**What is needed:** Retype each entry below exactly. Do not carry any image over.

(Version comparison data)
= Beginning of Section =
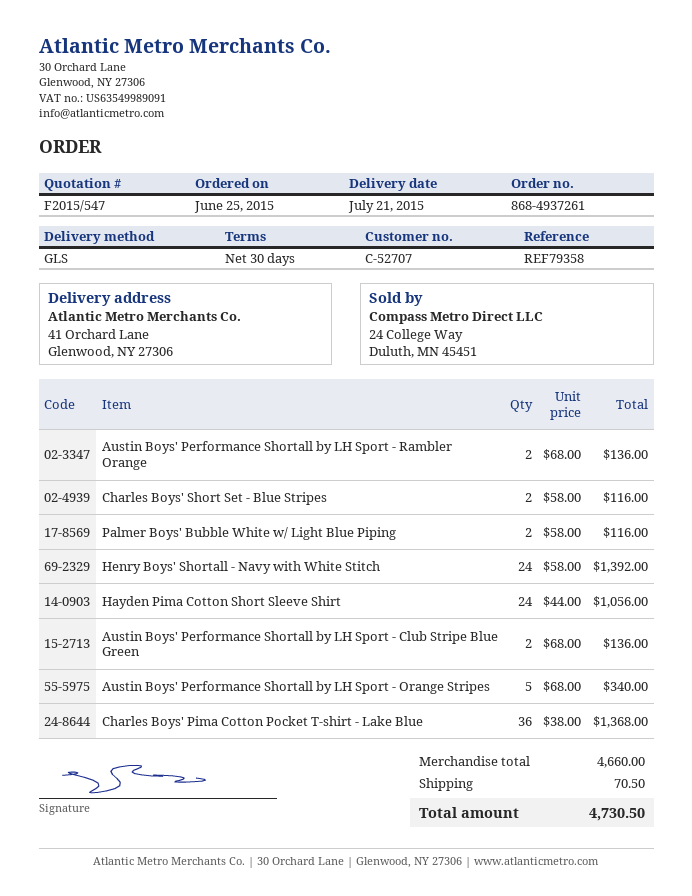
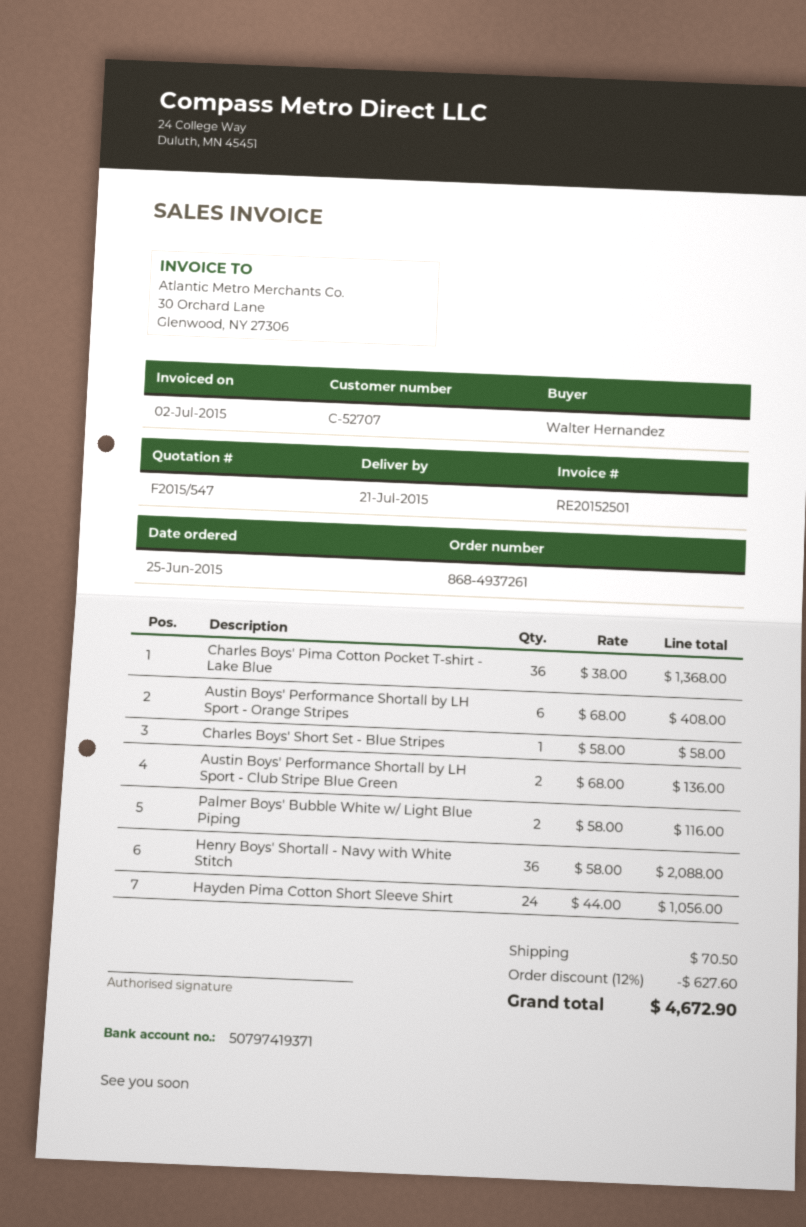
Austin Boys' Performance Shortall by LH Sport - Rambler Orange: 2 x 68.00 = 136.00 -> none
Charles Boys' Short Set - Blue Stripes: 2 x 58.00 = 116.00 -> 1 x 58.00 = 58.00
Henry Boys' Shortall - Navy with White Stitch: 24 x 58.00 = 1392.00 -> 36 x 58.00 = 2088.00
Austin Boys' Performance Shortall by LH Sport - Orange Stripes: 5 x 68.00 = 340.00 -> 6 x 68.00 = 408.00
discount: none -> 12% = 627.60
total: 4730.50 -> 4672.90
= End of Section =
**Answer section:**
Austin Boys' Performance Shortall by LH Sport - Rambler Orange: 2 x 68.00 = 136.00 -> none
Charles Boys' Short Set - Blue Stripes: 2 x 58.00 = 116.00 -> 1 x 58.00 = 58.00
Henry Boys' Shortall - Navy with White Stitch: 24 x 58.00 = 1392.00 -> 36 x 58.00 = 2088.00
Austin Boys' Performance Shortall by LH Sport - Orange Stripes: 5 x 68.00 = 340.00 -> 6 x 68.00 = 408.00
discount: none -> 12% = 627.60
total: 4730.50 -> 4672.90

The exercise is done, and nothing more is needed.